Market Open February 4, 2026 • 9:29 AM EST

Tech wobbles, small-caps and cyclicals resist, and metals roar back into the open

The tape leans risk-on outside Big Tech as commodities surge, yields hover high, and a soft ADP print meets a newly averted shutdown.

Tech wobbles, small-caps and cyclicals resist, and metals roar back into the open

Overview

Wall Street comes in split again. Growth heavyweights point lower into the bell, while small-caps and old-economy sectors show early muscle. The tape is telegraphing rotation rather than retreat.

On the screens, SPY and the tech-led QQQ are set to open in the red relative to their last close, while the small-cap proxy IWM is bid above yesterday’s finish. That divergence is not trivial. It extends a pattern that has been building for days, one where investors are trimming AI-adjacent mega caps and leaning into cyclicals, energy, and defensives.

Another force is back in play. Gold and silver are ripping in premarket trade after last week’s historic collapse. Energy and a broad commodities basket are firmer too. Bonds are steady to slightly better, despite term yields still elevated versus late January. Under the surface, the market is warily digesting three things at once: a weak private payrolls tally, the end of a brief government shutdown, and mounting questions about how the AI buildout actually gets funded.

Macro backdrop

Rates are still high on the curve, even if they are not climbing today. The latest available reads put the 10-year Treasury at roughly 4.29%, the 30-year near 4.90%, the 5-year around 3.83%, and the 2-year near 3.57%. That is a modest step up from late January and keeps financial conditions tight enough to matter for valuations, especially in long-duration tech.

Inflation expectations, by contrast, remain contained. Market-implied breakevens cluster near the low twos, with 5-year around 2.39% and 10-year near 2.31%. A one-year model-based gauge sits just below 2.6%. That anchoring is helping the bond market keep its composure even as investors brace for Treasury’s refunding details and the risk of larger future auction sizes, a scenario bond desks have explicitly flagged as one to avoid.

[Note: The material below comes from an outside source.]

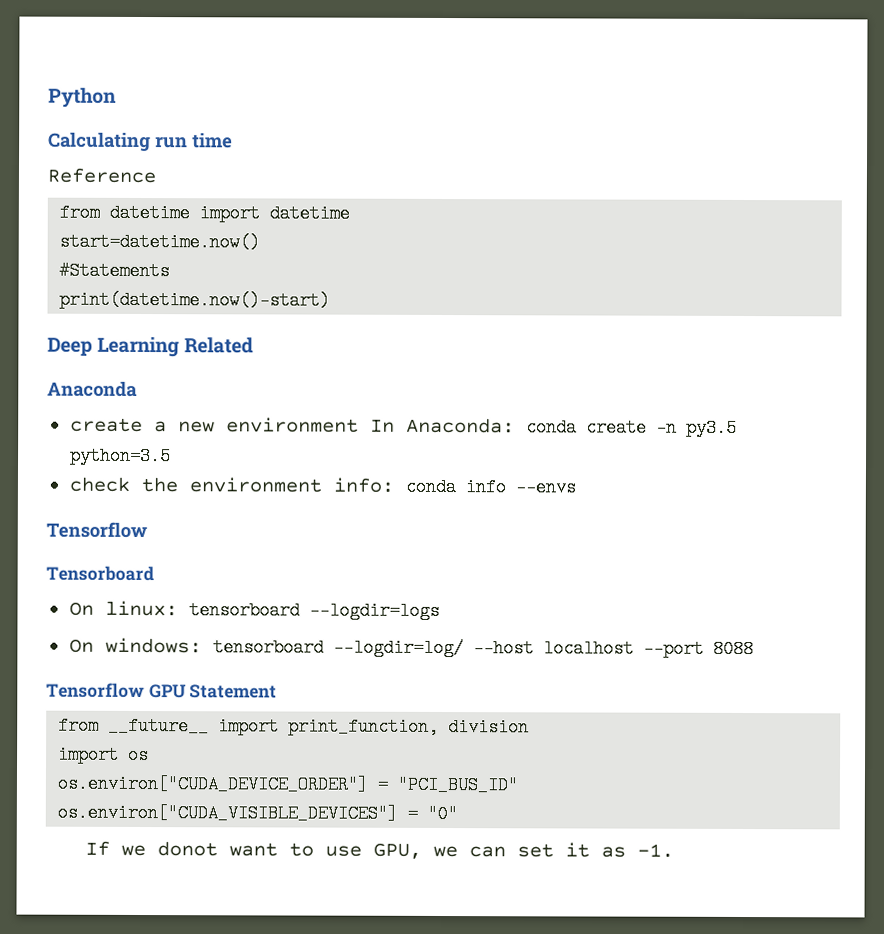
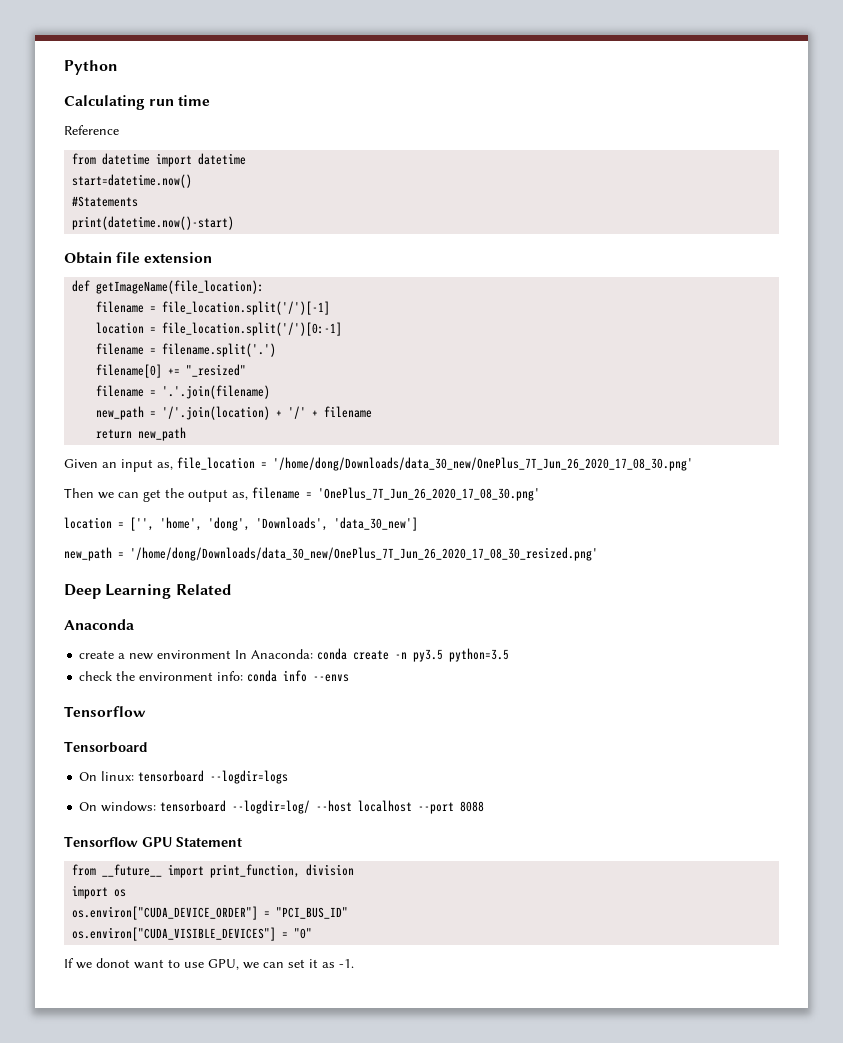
(331, 300) none -> [64,252,213,264] [72,280,265,294] [96,301,331,315] [96,322,343,336] [96,343,277,357] [96,364,247,378] [96,385,271,399] [96,406,373,420] [96,427,187,441] [64,457,693,472] [64,487,540,502] [64,517,418,531] [64,547,598,561] // Obtain file extension // def getImageName(file_location): // filename = file_location.split('/')[-1] // location = file_location.split('/')[0:-1] // filename = filename.split('.') // filename[0] += "_resized" // filename = '.'.join(filename) // new_path = '/'.join(location) + '/' + filename // return new_path // Given an input as, file_location = '/home/dong/Downloads/data_30_new/OnePlus_7T_Jun_26_2020_17_08_30.png' // Then we can get the output as, filename = 'OnePlus_7T_Jun_26_2020_17_08_30.png' // location = ['', 'home', 'dong', 'Downloads', 'data_30_new'] // new_path = '/home/dong/Downloads/data_30_new/OnePlus_7T_Jun_26_2020_17_08_30_resized.png'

The labor side adds a chilly note. A private payrolls estimate showed a scant 22,000 increase in hiring, reinforcing a picture of a sluggish jobs engine. With the official January jobs report delayed by the recent partial shutdown, the market is forced to trade on a patchwork of signals. The shutdown itself has now been resolved, removing a headline risk but not changing the growth math. The Fed discussion lingers in the background as well, with chatter around leadership and balance-sheet strategy drawing attention even if rate policy is seen on hold near term.

Layer in the AI capital debate. Oracle’s massive funding plans and signs of stress in software and private-credit names tied to that ecosystem have reset positioning. Investors are asking a blunt question: how quickly can the industry finance the datacenters, power, and chips required, and at what cost to equity holders?

Equities

The broad market tone is two-speed. SPY is tracking below yesterday’s close, while QQQ is also softer. The Dow proxy DIA is only slightly lower, and IWM is higher in early trade relative to the prior close. Traders are not rushing for the exits, they are rotating.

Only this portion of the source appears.